Note that the message originally defined by the library was displayed,
implying that the binding of the call was done at hello_lib.o's link
time, not at hello_tst's.

> The object file format certainly knows about intra-object
> dependencies.

Where? I couldn't see anything about it in either the stabs info from
a .s file or from a ldd -v examination. I don't mind looking for
more, but in point of fact, I don't know where to look.

>> The user program doesn't call quux, and therefore doesn't call
>> baz, but the linker doesn't know that.
> False.
> Libraries are *not* stripped. There is also a difference between
> strip, strip -d, and strip -x. if -x was used, then the symbol
> will have been eliminated, and the code dependency will be known
> (or agregated).

Where are these code dependencies located?

Happy hacking,
joelh

--
Joel Ray Holveck - jo...@gnu.org - http://www.wp.com/piquan
Fourth law of programming:
Anything that can go wrong wi
sendmail: segmentation violation - core dumped

To Unsubscribe: send mail to majo...@FreeBSD.org

Eivind Eklund

unread,

Sep 15, 1998, 3:00:00 AM9/15/98

to

[Moved to -chat]

On Mon, Sep 14, 1998 at 06:06:24PM +0000, Terry Lambert wrote:
[... on dead code elimination at the final code level ...]

> > It allows the programmer and the C scoping rules to
> > work together to determine what should be associated and what need not.
>
> Instead of the compiler merely calculating hamiltonian cycles in
> the dependency graph to do dead code elimination.

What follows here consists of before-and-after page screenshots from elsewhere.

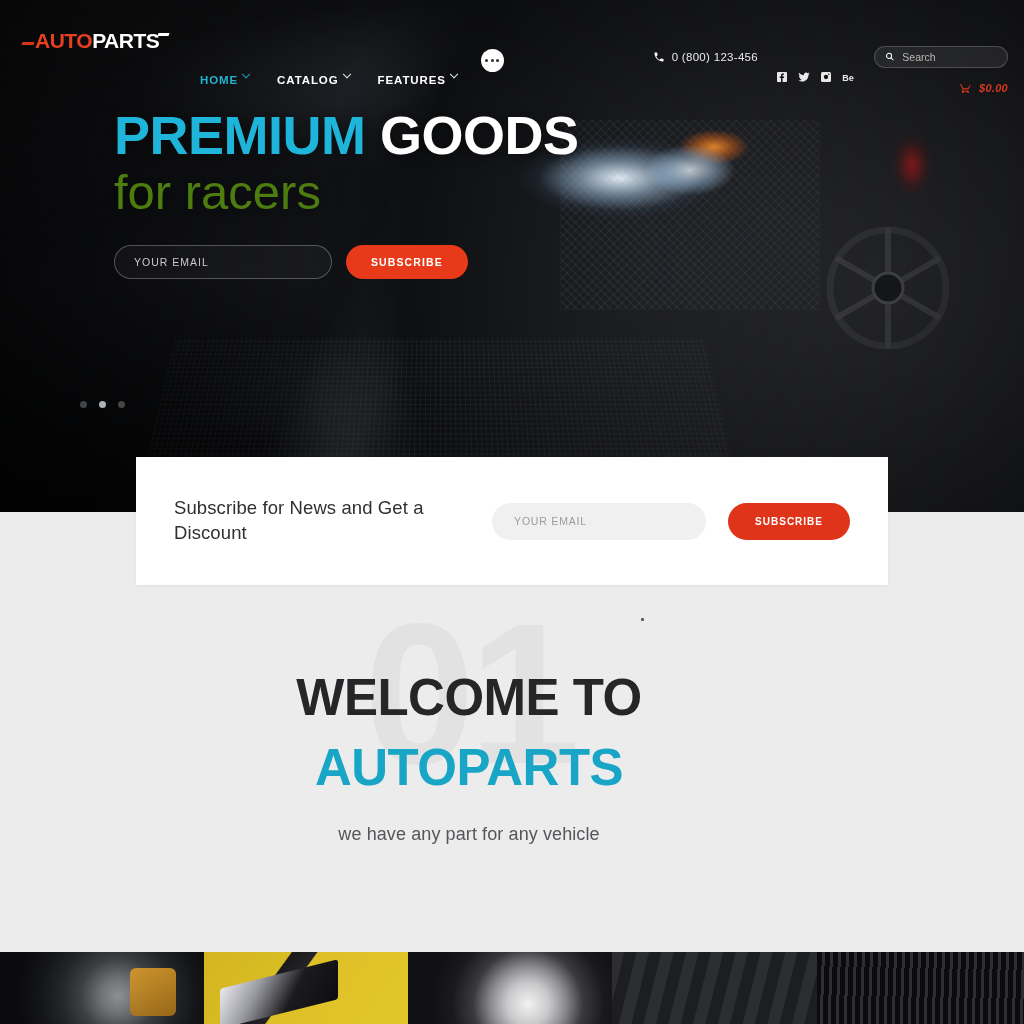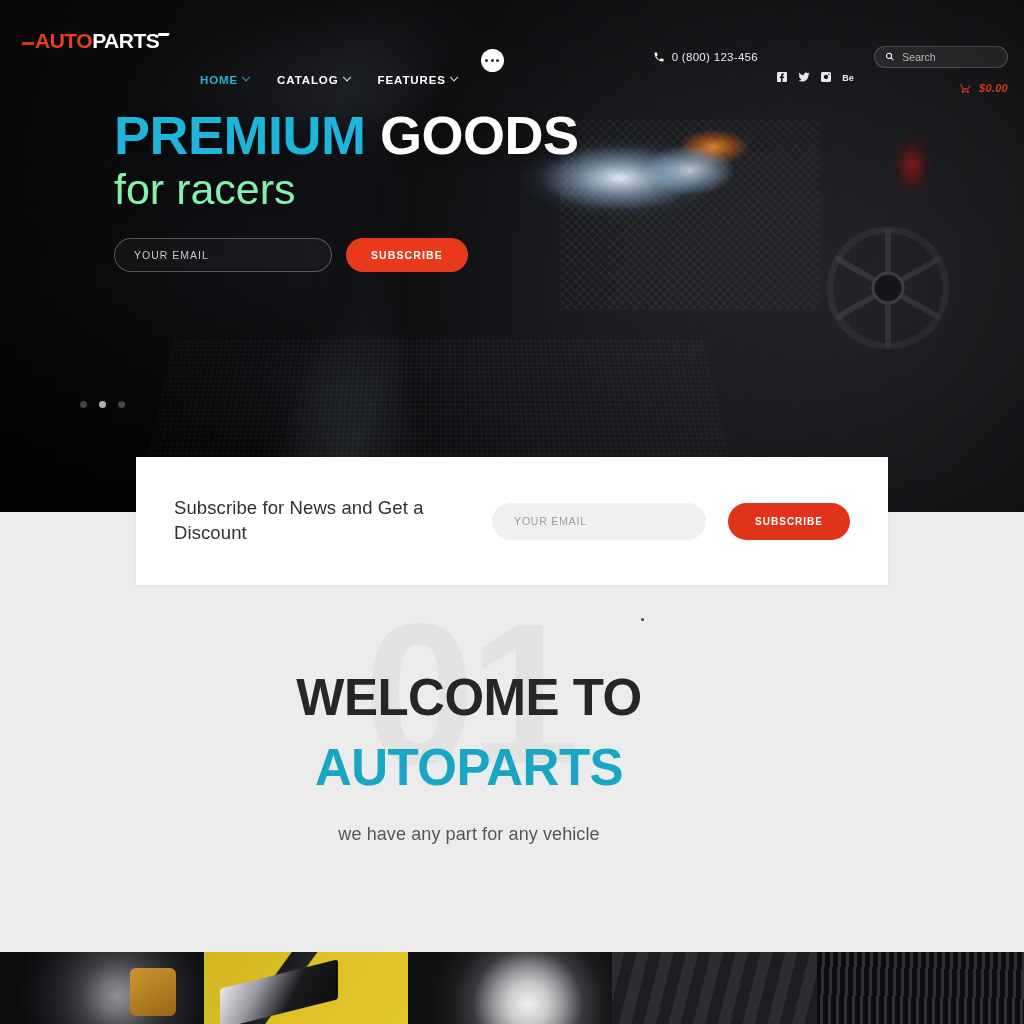"HOME" .nav-item { align-items: center -> flex-start }
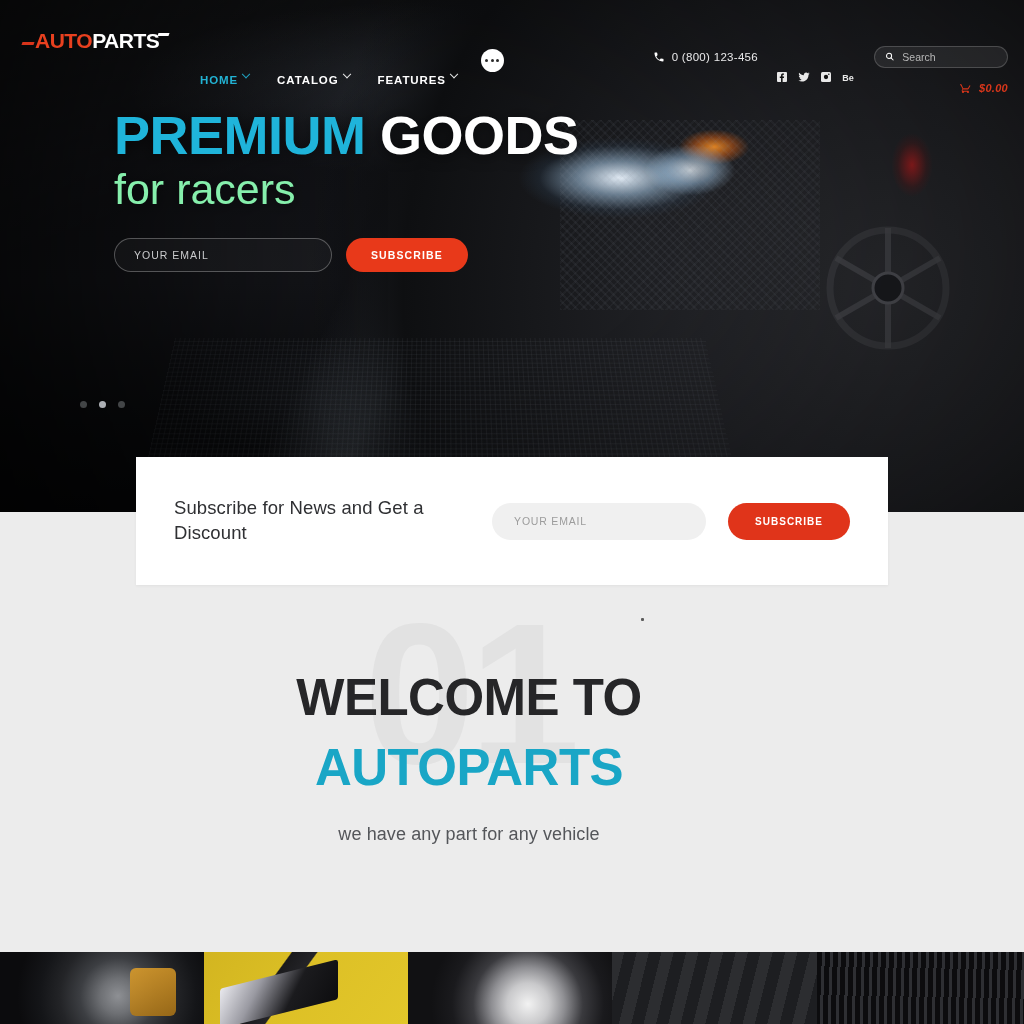"for racers" .h-sub { color: #86efac -> #4d7c0f; font-size: 43px -> 49px }
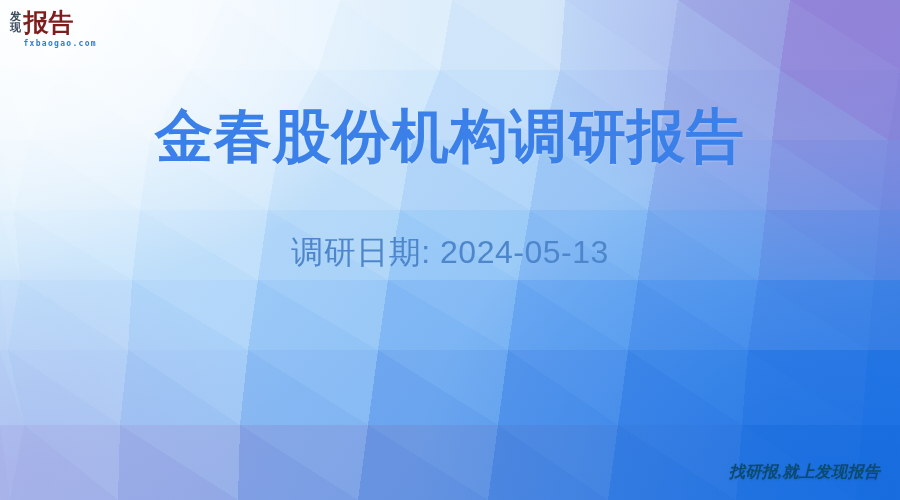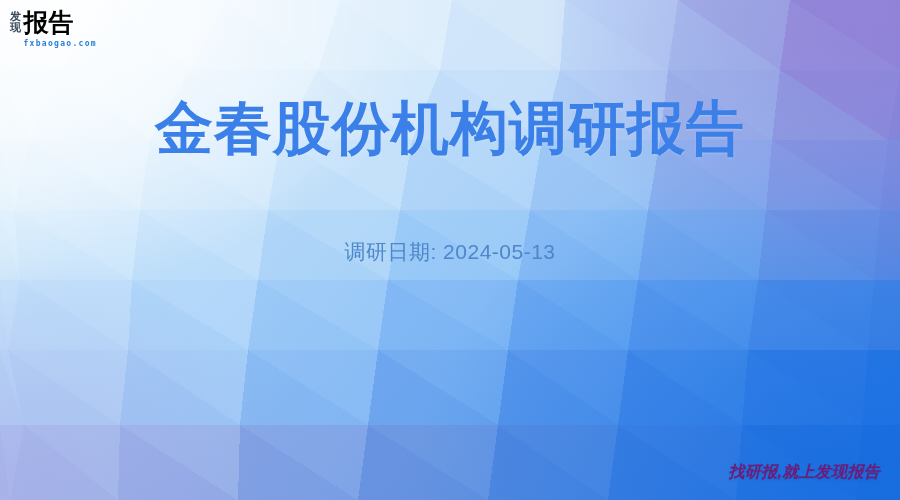"报告" .logo-main .logo-word { color: #000000 -> #7f1d1d }
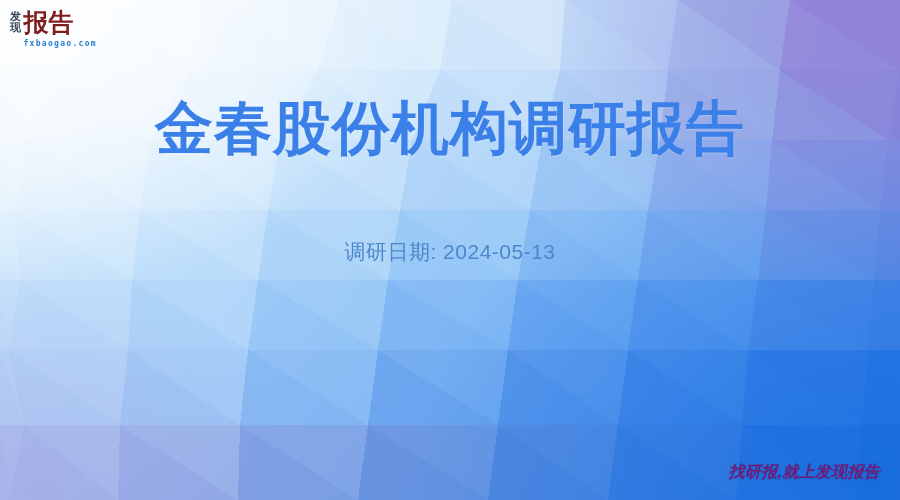"金春股份机构调研报告" #report-title { margin: 8px -> 16px }
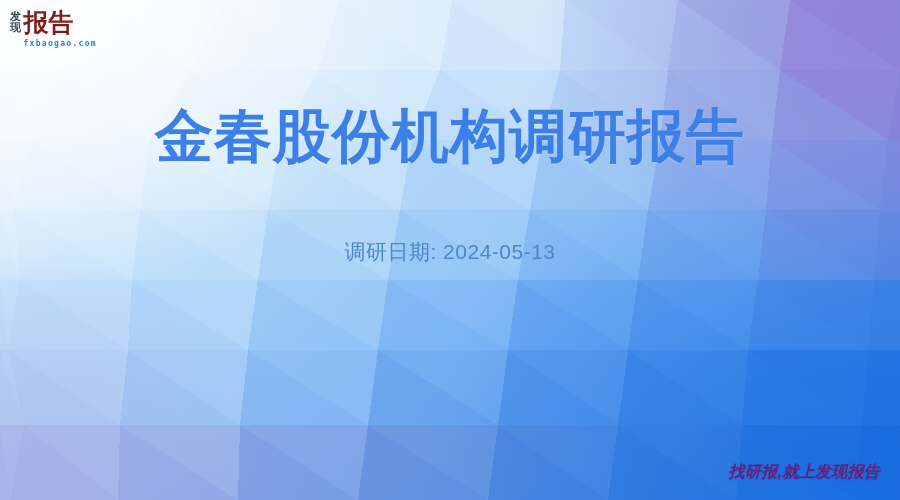"调研日期: 2024-05-13" #survey-date { font-size: 21px -> 32px }
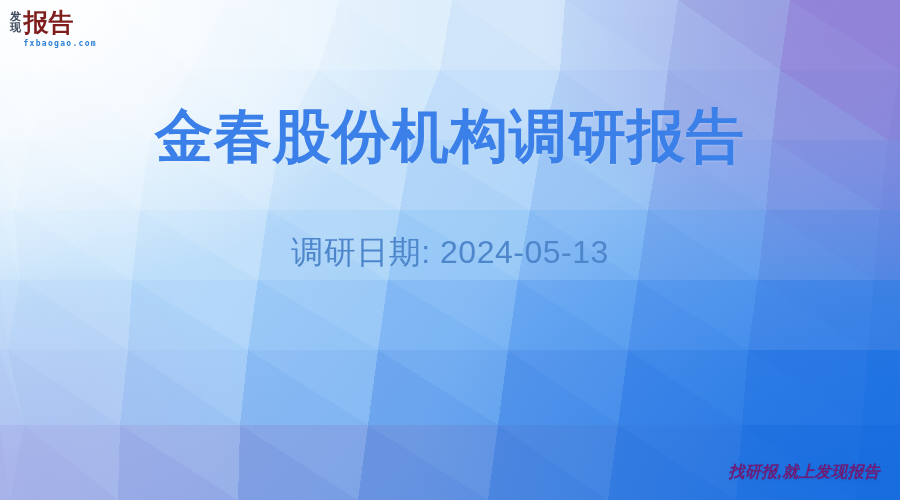"找研报,就上发现报告" #footer-tagline { color: #701a75 -> #0c4a6e; font-family: Liberation Sans, sans-serif -> Liberation Serif, serif }
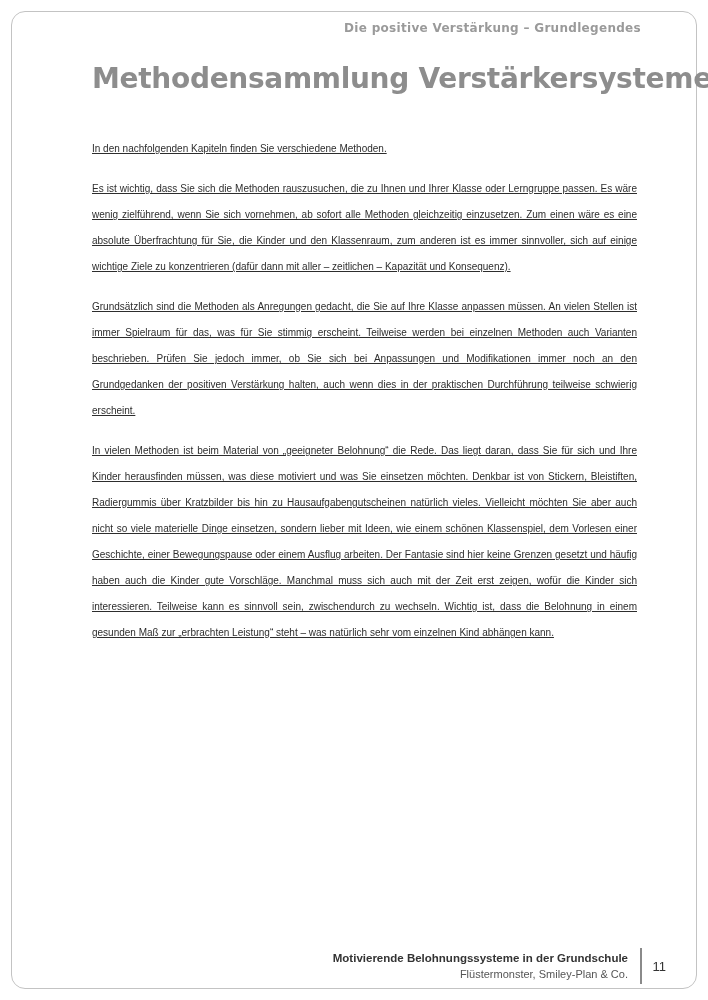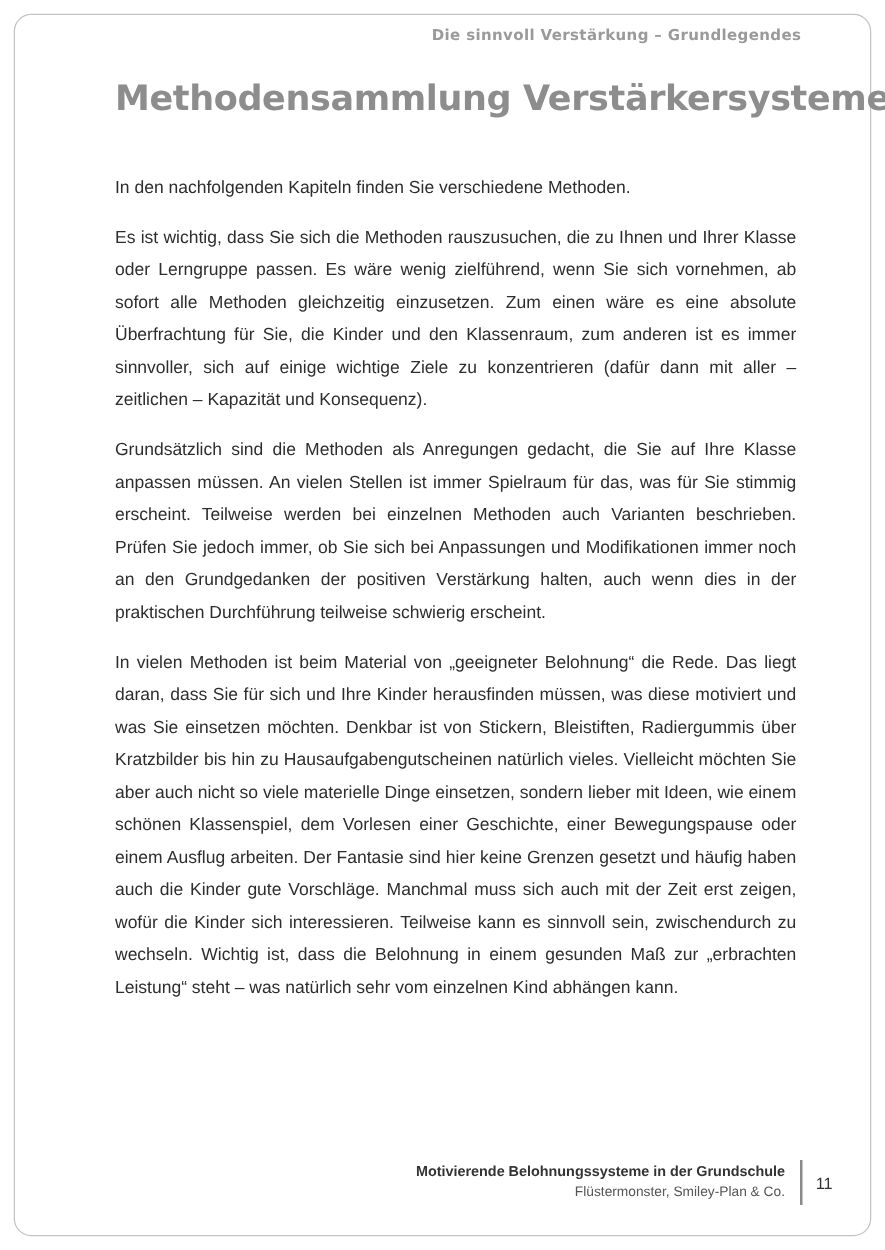"Die sinnvoll Verstärkung – Grundlegendes" div.running-head { text: sinnvoll -> positive }
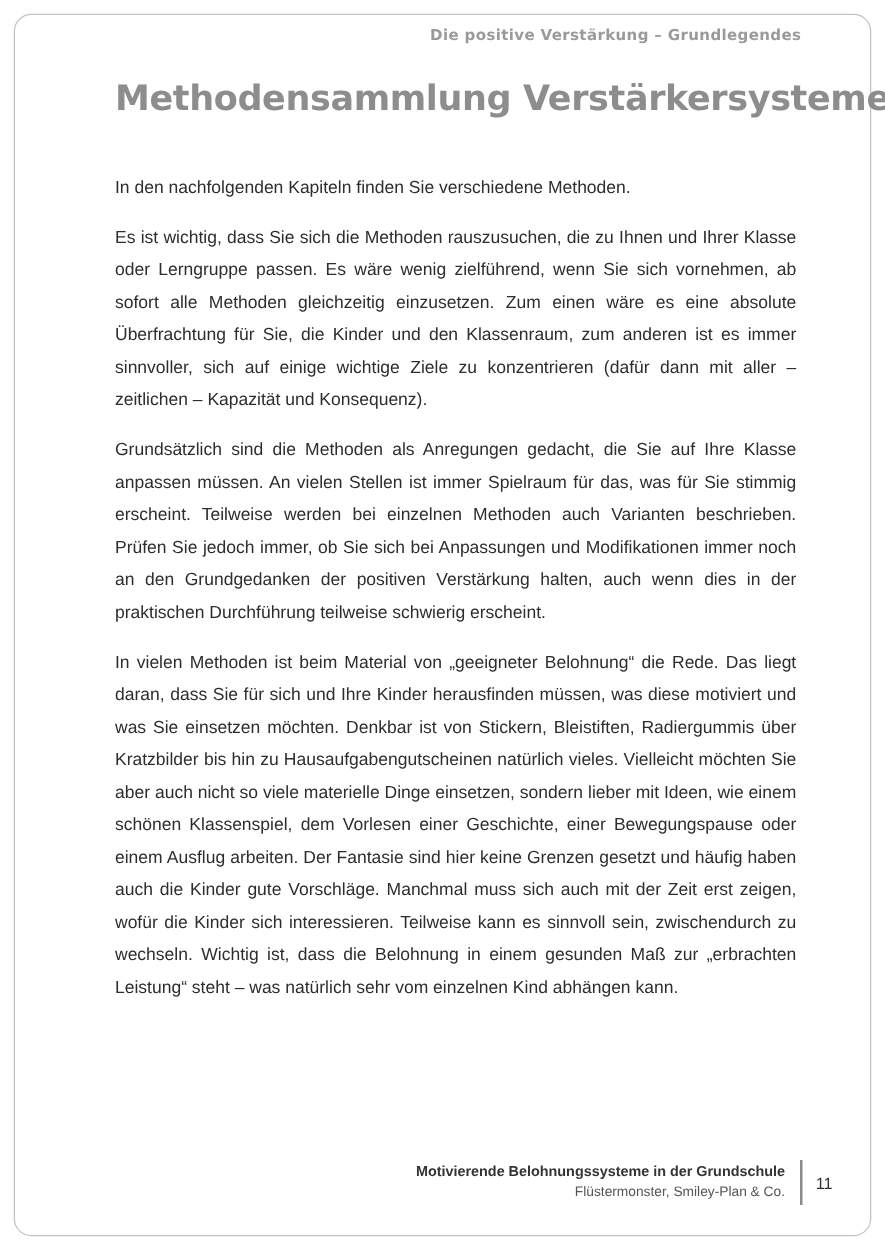"In den nachfolgenden Kapiteln finden" .body-copy { font-size: 14px -> 10px; text-decoration: none -> underline }
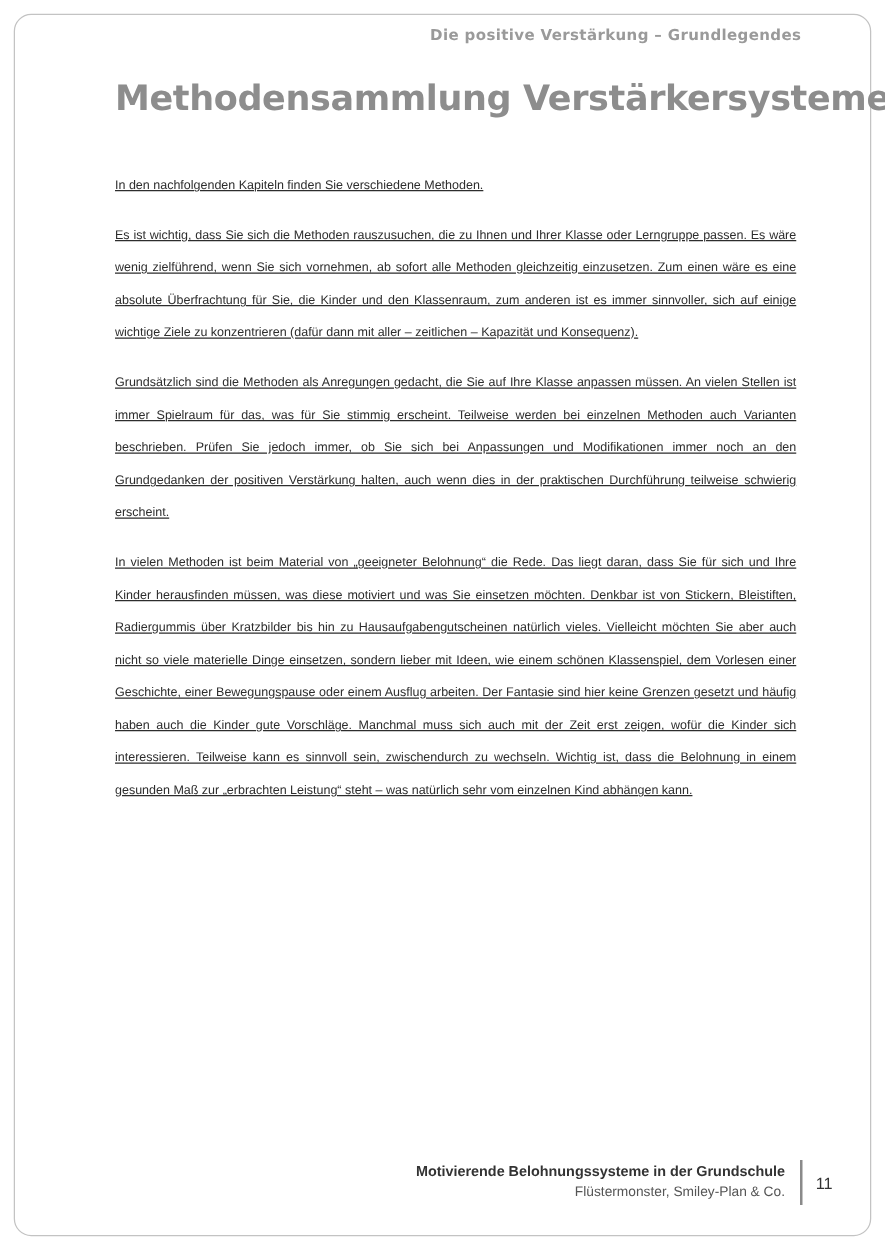"Motivierende Belohnungssysteme in der" .page-footer { bottom: 36px -> 16px }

I don't get what Hamilton cycles has to do with this. It looks like a
simple mark-and-sweep GC to me, and I can't see how looking for
Hamilton cycles are going to find.

Also, I can't think of a single case where I have written code that is
likely to have even a single Hamilton cycle - I usually don't call
main() from elsewhere in my program (and I certainly don't call
_start). If you can involve Hamilton cycles at all here, it sounds
like it must be on a subgraph. How?

For those following: A Hamilton cycle touch every node in the graph
exactly once, and forms a cycle.

Eivind.

Terry Lambert

unread,

Sep 16, 1998, 3:00:00 AM9/16/98

to

> [... on dead code elimination at the final code level ...]
> > > It allows the programmer and the C scoping rules to
> > > work together to determine what should be associated and what need not.
> >
> > Instead of the compiler merely calculating hamiltonian cycles in
> > the dependency graph to do dead code elimination.
>
> I don't get what Hamilton cycles has to do with this. It looks like a
> simple mark-and-sweep GC to me, and I can't see how looking for
> Hamilton cycles are going to find.

You are looking for code without cycles through known referenced
symbols (if it has a cyle through a known referenced symbol, you
add it to the list of symbols). Since you already have the tree
in memory, with the edges correctly arranged, this is simpler than
trying to run Warshall's across the entrie symbol table from the
point of view of each node (and cheaper by an order of magnitude).

> Also, I can't think of a single case where I have written code that is
> likely to have even a single Hamilton cycle - I usually don't call
> main() from elsewhere in my program (and I certainly don't call
> _start). If you can involve Hamilton cycles at all here, it sounds
> like it must be on a subgraph. How?

Consider all top level "known referenced" symbols to be connected
by an edge.

> For those following: A Hamilton cycle touch every node in the graph
> exactly once, and forms a cycle.

More importantly, you can tell as DAG from a DCG. Symbols in a DCG,
where "known refrenced" forms an edge to the rest of the graph, means
that you have to reference increasingly fewer nodes as you go on.

Note: this rather dry argument still applies only to dead code
elimination in library archives in statically linked images).

Consider the user's symbols seperate from other symbols (you have
to do this because of Mike Smith's point about the user's symbols
vs. library symbols). By definition, these symbols are considered
"used". Then you go through the archives (libraries), and examine
these symbols. These are second order symbols.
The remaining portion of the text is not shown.